# Re: Quinn life SSIA



## Blowfish (23 Sep 2003)

I invest the max amount in my Quinn Life Equity based SSIA - the Euro Freeway each month.

Would I be better to spread the amount of money I put in each month among a number of differesnt funds e.g. The Celtic freeway, Technology Freeway or the well reported Biotech freeway which is up 50% this year?

All advice appreciated in advance,
Regards


----------



## sluice44 (23 Sep 2003)

I don't think the biotech freeway can be included in your SSIA.

I'm interested in the biotech freeway myself - where did you see the good comments about it?

Sluice


----------



## Red (23 Sep 2003)

Try the site www.Quinnlife.com and click on fund prices
Red


----------



## rainyday (23 Sep 2003)

> or the well reported Biotech freeway which is up 50% this year?


Past performance is no guarantee blah blah blah.....


----------



## The original Red (23 Sep 2003)

*Biotech*

There was a comment on the success of the Biotech fund in Irish Indo and year to dates are also in Indo on Thursday's fund prices section.  The QL Biotech fund seems to be the best performer ytd.

I also seen a QL advert in the Sunday Indo last week hightlighting the performance.


----------



## Red (23 Sep 2003)

***

"The original Red" ?
Imposter
Real Red
Red


----------



## ClubMan (23 Sep 2003)

*Re: **

*The QL Biotech fund seems to be the best performer ytd.*

If you can see the gravy train then it's probably left the station.

*I also seen a QL advert in the Sunday Indo last week hightlighting the performance.*

All financial institutions do that - ignore it!

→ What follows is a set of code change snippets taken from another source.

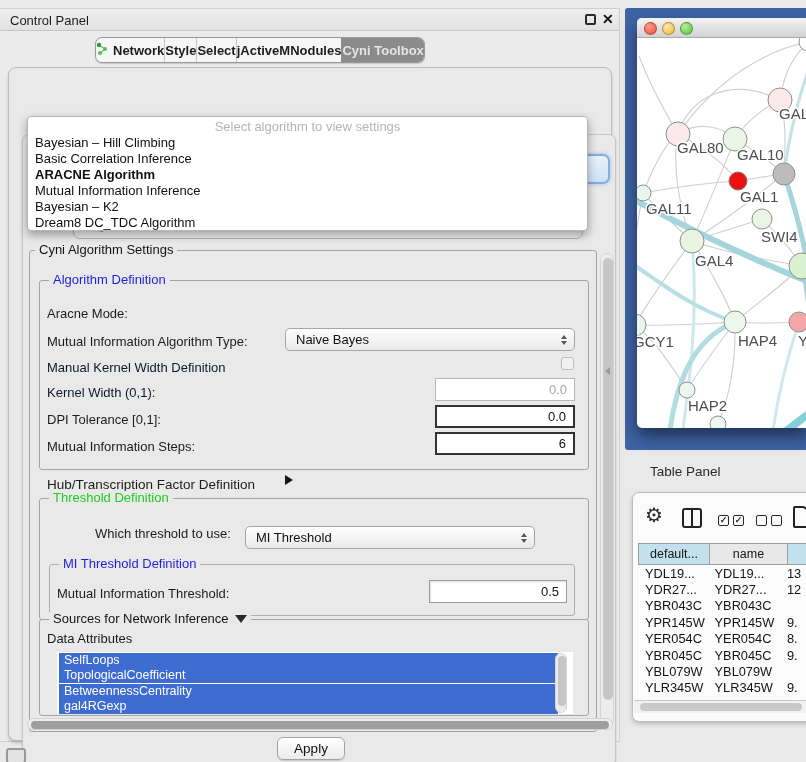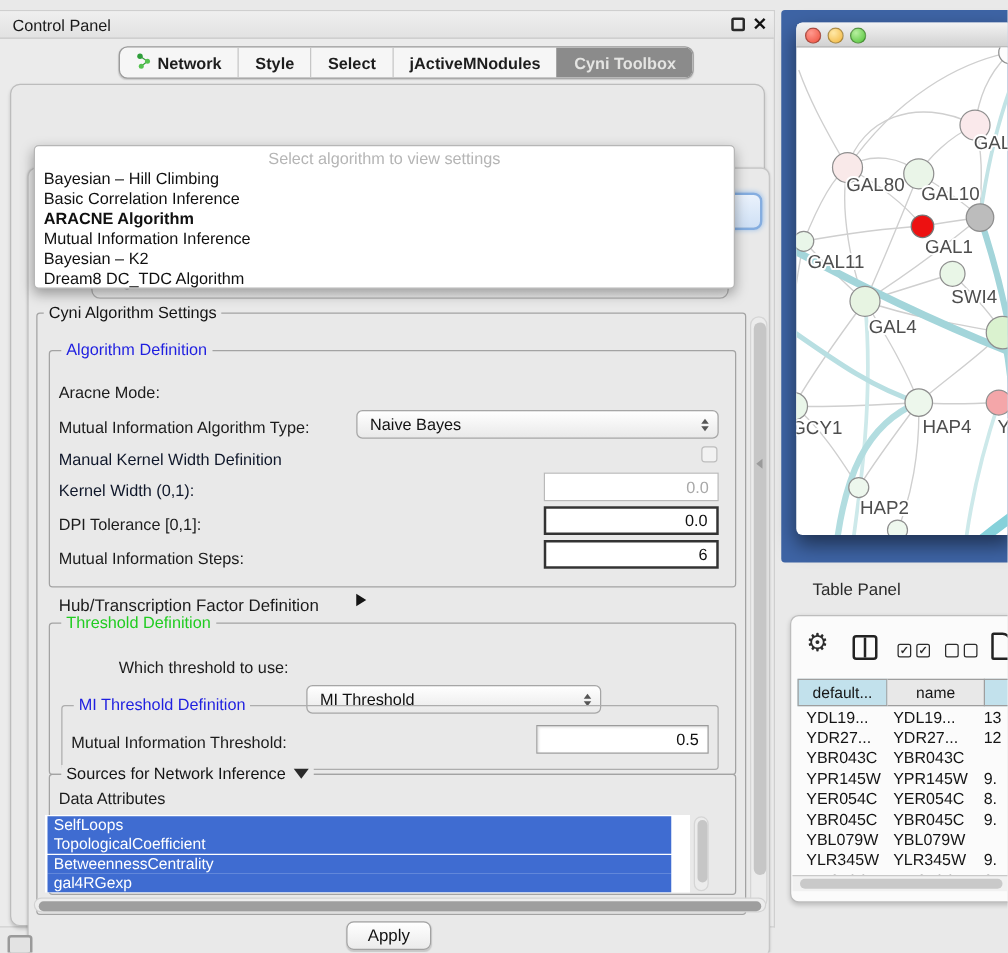--- a/index.html
+++ b/index.html
@@ -6,21 +6,21 @@
   html,body{width:806px;height:762px;overflow:hidden}
   body{background:#e9e9e9;font-family:"Liberation Sans",sans-serif;position:relative}
   
   .cpwin{position:absolute;left:0;top:8px;width:620px;height:734px;background:#ebebeb;border:1px solid #cfcfcf;border-left:none}
   .cptitle{position:absolute;left:0;top:0;width:100%;height:22px;background:linear-gradient(#efefef,#e2e2e2);border-bottom:1px solid #c6c6c6}
   .cptitle .t{position:absolute;left:10px;top:4px;font-size:13px;color:#1a1a1a}
   .floaticon{position:absolute;left:585px;top:5px;width:11px;height:11px;border:2px solid #2a2a2a;border-radius:2px;background:transparent}
   .closeicon{position:absolute;left:602px;top:2px;font-size:14px;font-weight:bold;color:#111}
   
   .tabbar{position:absolute;left:95px;top:28px;height:26px;display:flex;align-items:stretch;border:1px solid #9a9a9a;border-radius:7px;background:#f6f6f6;overflow:hidden;box-shadow:0 1px 1px rgba(0,0,0,.15)}
-  .tab{display:flex;align-items:center;gap:5px;padding:0 13px;font-size:13px;font-weight:bold;color:#1d1d1d;border-left:1px solid #c6c6c6;white-space:nowrap}
+  .tab{display:flex;align-items:center;gap:5px;padding:0 0;font-size:13px;font-weight:bold;color:#1d1d1d;border-left:1px solid #c6c6c6;white-space:nowrap}
   .tab:first-child{border-left:none}
   .tab.sel{background:#8b8b8b;color:#e4e4e2;border-left-color:transparent}
   
   .outerpanel{position:absolute;left:8px;top:58px;width:604px;height:674px;background:#e9e9e9;border:1px solid #bcbcbc;border-radius:8px;box-shadow:0 2px 3px rgba(0,0,0,.18)}
   .subpanel{position:absolute;left:13px;top:66px;width:594px;height:632px;background:#e9e9e9;border:1px solid #c6c6c6;border-radius:7px;box-shadow:0 1px 2px rgba(0,0,0,.2)}
   
   .popup{position:absolute;left:18px;top:48px;width:561px;height:115px;background:#fff;border:1px solid #b6b6b6;border-radius:4px;box-shadow:0 4px 10px rgba(0,0,0,.35);z-index:50;padding-top:1px}
   .popup .prompt{height:17px;line-height:17px;text-align:center;color:#b5b5b5;font-size:13px}
   .popup .item{height:16px;line-height:16px;font-size:13px;color:#101010;padding-left:7px;white-space:nowrap}
   .popup .item.bold{font-weight:bold}
@@ -39,21 +39,21 @@
   .tri-up{width:0;height:0;border-left:3.5px solid transparent;border-right:3.5px solid transparent;border-bottom:4.5px solid #555}
   .tri-dn{width:0;height:0;border-left:3.5px solid transparent;border-right:3.5px solid transparent;border-top:4.5px solid #555}
   .tfield{position:absolute;background:#fff;font-size:13px;display:flex;align-items:center;justify-content:flex-end;padding:0 7px;color:#111}
   .tfield.strong{border:2px solid #333}
   .tfield.soft{border:1px solid #b9b9b9;color:#a9a9a9}
   .tfield.inset{border:1px solid #9b9b9b;box-shadow:inset 1px 1px 2px rgba(0,0,0,.12)}
   .checkbox{position:absolute;width:13px;height:13px;border:1px solid #bdbdbd;border-radius:3px;background:#f2f2f2}
   .tri-right{width:0;height:0;border-top:5.5px solid transparent;border-bottom:5.5px solid transparent;border-left:8px solid #151515;position:absolute}
   .tri-down-big{width:0;height:0;border-left:6px solid transparent;border-right:6px solid transparent;border-top:8px solid #2a2a2a}
   
-  .attrlist{position:absolute;left:27px;top:584px;width:516px;height:62px;background:#fff;overflow:hidden;padding:1px 16px 0 2px}
+  .attrlist{position:absolute;left:48px;top:584px;width:516px;height:62px;background:#fff;overflow:hidden;padding:1px 16px 0 2px}
   .attrlist .li{height:15px;line-height:15px;font-size:12.5px;color:#fff;background:#3f6cd1;width:499px;padding-left:5px;margin-bottom:0.3px;white-space:nowrap}
   
   .sb-track-v{position:absolute;background:#ececec;border:1px solid #d5d5d5;border-radius:7px}
   .sb-thumb{position:absolute;background:#c6c6c6;border-radius:5px}
   .sb-track-h{position:absolute;background:#ededed;border:1px solid #d3d3d3;border-radius:6px}
   .sb-thumb-dark{position:absolute;background:#9e9e9e;border-radius:4px}
   
   .applybtn{position:absolute;left:268px;top:669px;width:68px;height:23px;border:1px solid #a2a2a2;border-radius:6px;background:linear-gradient(#ffffff,#ebebeb);font-size:13.5px;color:#111;display:flex;align-items:center;justify-content:center;box-shadow:0 1px 1px rgba(0,0,0,.15)}
   .miniicon{position:absolute;left:6px;top:748px;width:20px;height:16px;border:2px solid #9a9a9a;border-radius:3px;background:#e3e3e3}
   .divhandle{position:absolute;left:605px;top:367px;width:0;height:0;border-top:4px solid transparent;border-bottom:4px solid transparent;border-right:5px solid #9a9a9a}
@@ -183,21 +183,21 @@
 
     <div class="lbl" style="left:38px;top:410px;font-size:13.5px">Hub/Transcription Factor Definition</div>
     <div class="tri-right" style="left:276px;top:407px"></div>
 
     <div class="fs" style="left:30px;top:430px;width:550px;height:122px"></div>
     <div class="legend lg-green" style="left:40px;top:423px">
       <span>Threshold Definition</span>
     </div>
 
     <div class="lbl b" style="left:86px;top:459px">Which threshold to use:</div>
-    <div class="combo" style="left:236px;top:480px;width:236px;height:23px">
+    <div class="combo" style="left:236px;top:458px;width:290px;height:23px">
       <span>MI Threshold</span>
       <span class="spin">
           <span class="tri-up"></span>
           <span class="tri-dn"></span>
         </span>
     </div>
 
     <div class="fs" style="left:40px;top:496px;width:526px;height:52px;border-color:#adadad"></div>
     <div class="legend lg-blue" style="left:50px;top:489px">
       <span>MI Threshold Definition</span>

Spreading your investments over different funds may provide an element of diversification and possibly risk spreading. On the other hand a single index tracker or managed fund may provide sufficient diversification in itself.


----------



## HarryTheEar (23 Sep 2003)

*Quinn Life add in Sunday Independent*

The add also states that 

Quinn Life has the lowest cost Pensions and Investments in the Irish market.

Is this true?


----------



## ClubMan (23 Sep 2003)

*Re: Quinn Life add in Sunday Independent*

I would treat a blanket claim like that with extreme caution. For example, it's definitely possible to obtain a PRSA with lower ongoing charges (1% p.a. management fee for a single up front intermediary payment of €50-€100) than a QL pension (1%-1.2% p.a. management fee reducing to 0.5%-0.7% after 15 years plus a €3.81 monthly transaction fee). It may be possible to find a unit linked index tracking or managed fund with a charging structure similar to or lower than _QL's_. Did they offer any more details on this claim or any qualifiers? If not I would draw it to the attention of the [broken link removed] and see what they think of it.


----------



## john55 (25 Sep 2003)

*Quinn Life*

Does anyone worry about Quinn Life as I do?  All the stuff about Mr Quinn having to stuff in €50m out of his own pocket when things went wrong last year...... what about if it was €500m and his pocket didn't have it?  Not sure if I'm expressing myself right here, or if there are safeguards, but I do worry about them going on about being the cheapest..... if they're so cheap, and little is being made, what happens when there's no money in the pot??


----------



## ClubMan (25 Sep 2003)

*Re: Quinn Life*

This "QL at risk" discussion has cropped up several times over the years since they've set up and they're still going. Not being smart but if you're a worried customer of theirs then why not simply move your investments elsewhere?


----------